● **DATA FOR ANALYSIS**

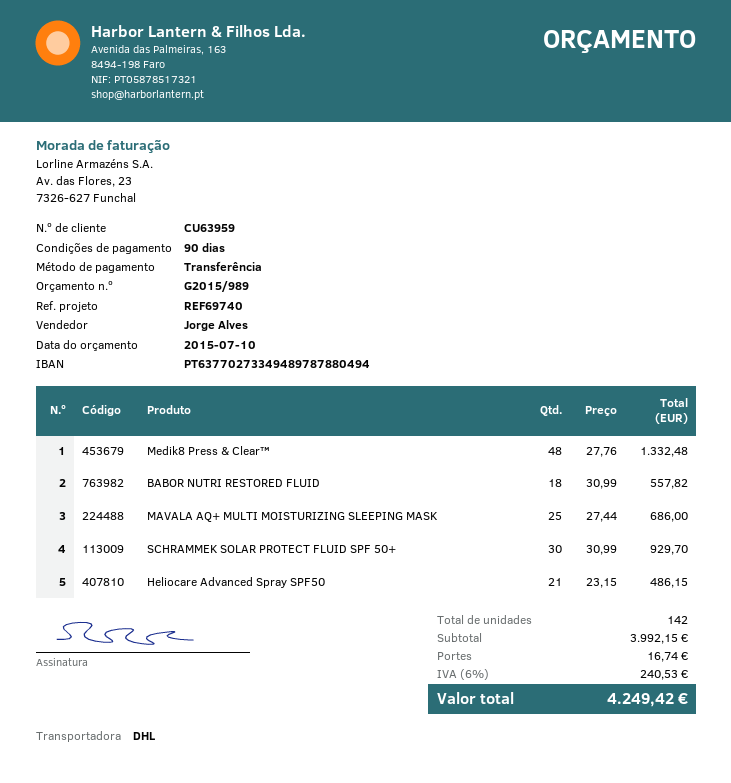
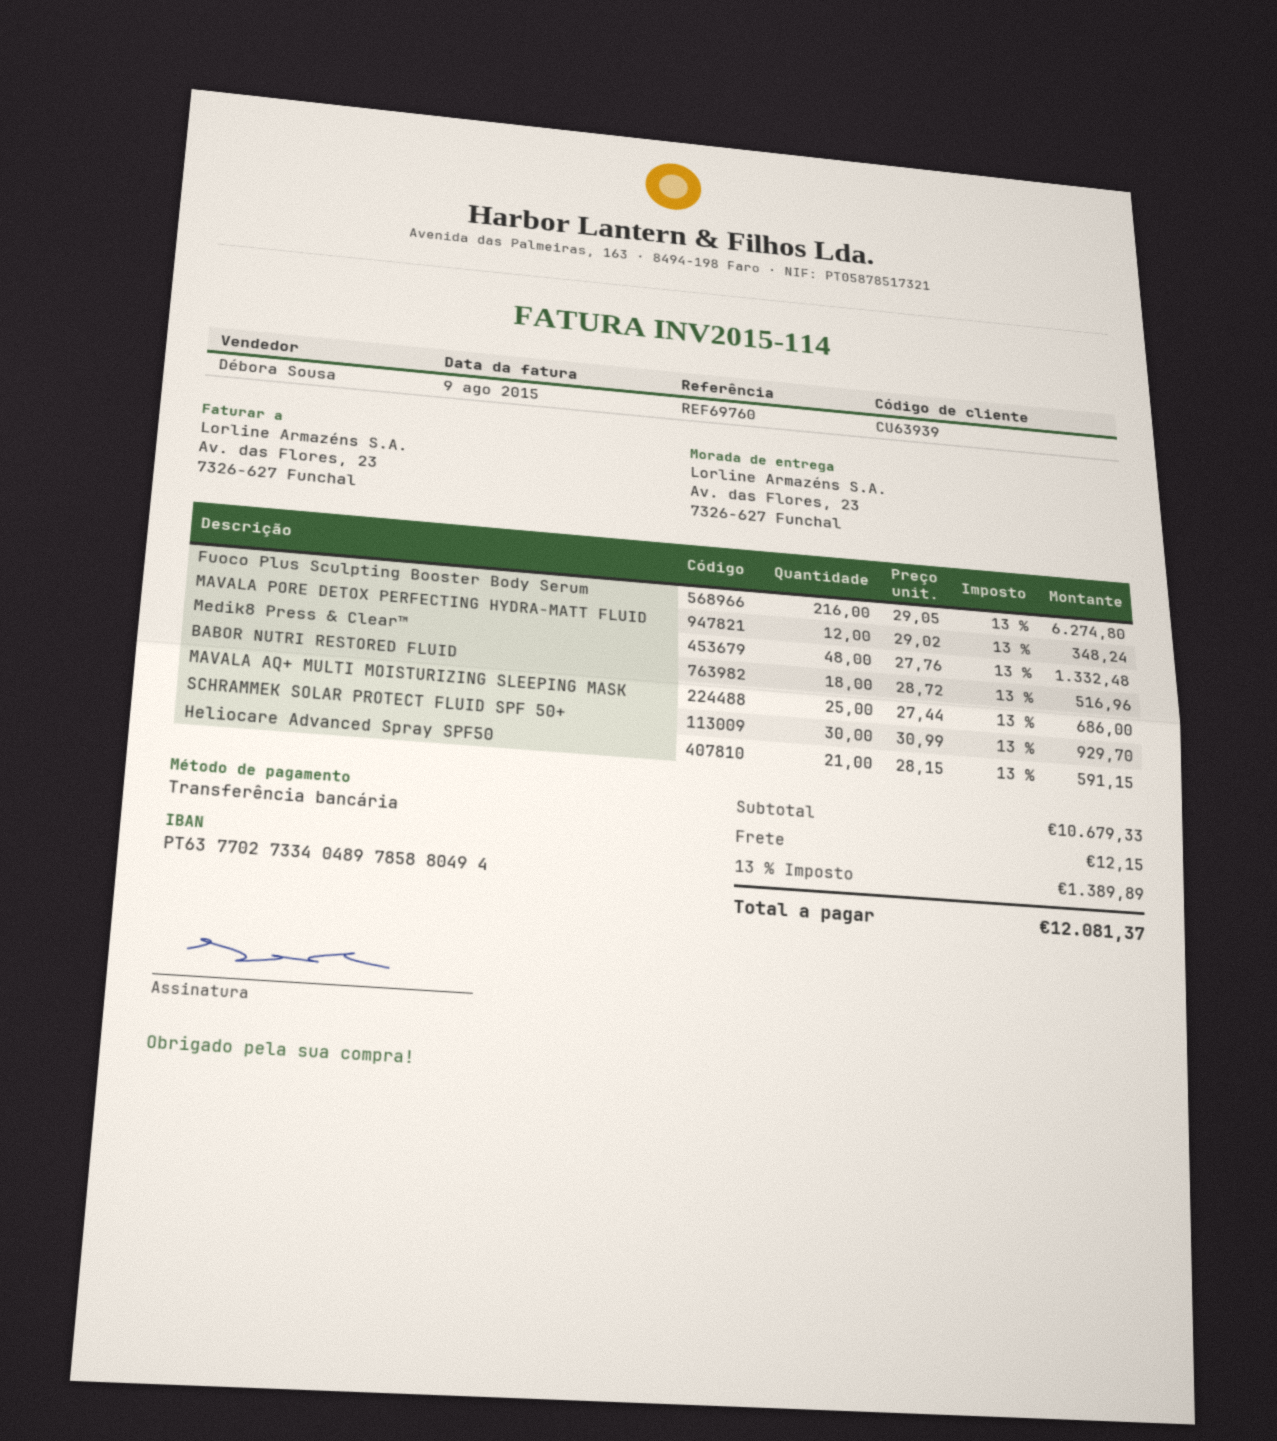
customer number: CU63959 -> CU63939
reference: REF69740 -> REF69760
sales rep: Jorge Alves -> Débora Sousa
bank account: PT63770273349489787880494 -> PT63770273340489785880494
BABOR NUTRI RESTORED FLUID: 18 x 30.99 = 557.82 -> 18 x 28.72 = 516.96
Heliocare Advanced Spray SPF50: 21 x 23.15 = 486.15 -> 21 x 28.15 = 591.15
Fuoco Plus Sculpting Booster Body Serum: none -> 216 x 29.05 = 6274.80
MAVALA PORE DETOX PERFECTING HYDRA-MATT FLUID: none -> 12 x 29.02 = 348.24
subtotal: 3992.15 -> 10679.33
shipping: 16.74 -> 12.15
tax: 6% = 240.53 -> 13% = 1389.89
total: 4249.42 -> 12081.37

● **WORK INSTRUCTIONS**
From the entries above, copy every line that holds the word "FLUID".

● **ANSWER AREA**
BABOR NUTRI RESTORED FLUID: 18 x 30.99 = 557.82 -> 18 x 28.72 = 516.96
MAVALA PORE DETOX PERFECTING HYDRA-MATT FLUID: none -> 12 x 29.02 = 348.24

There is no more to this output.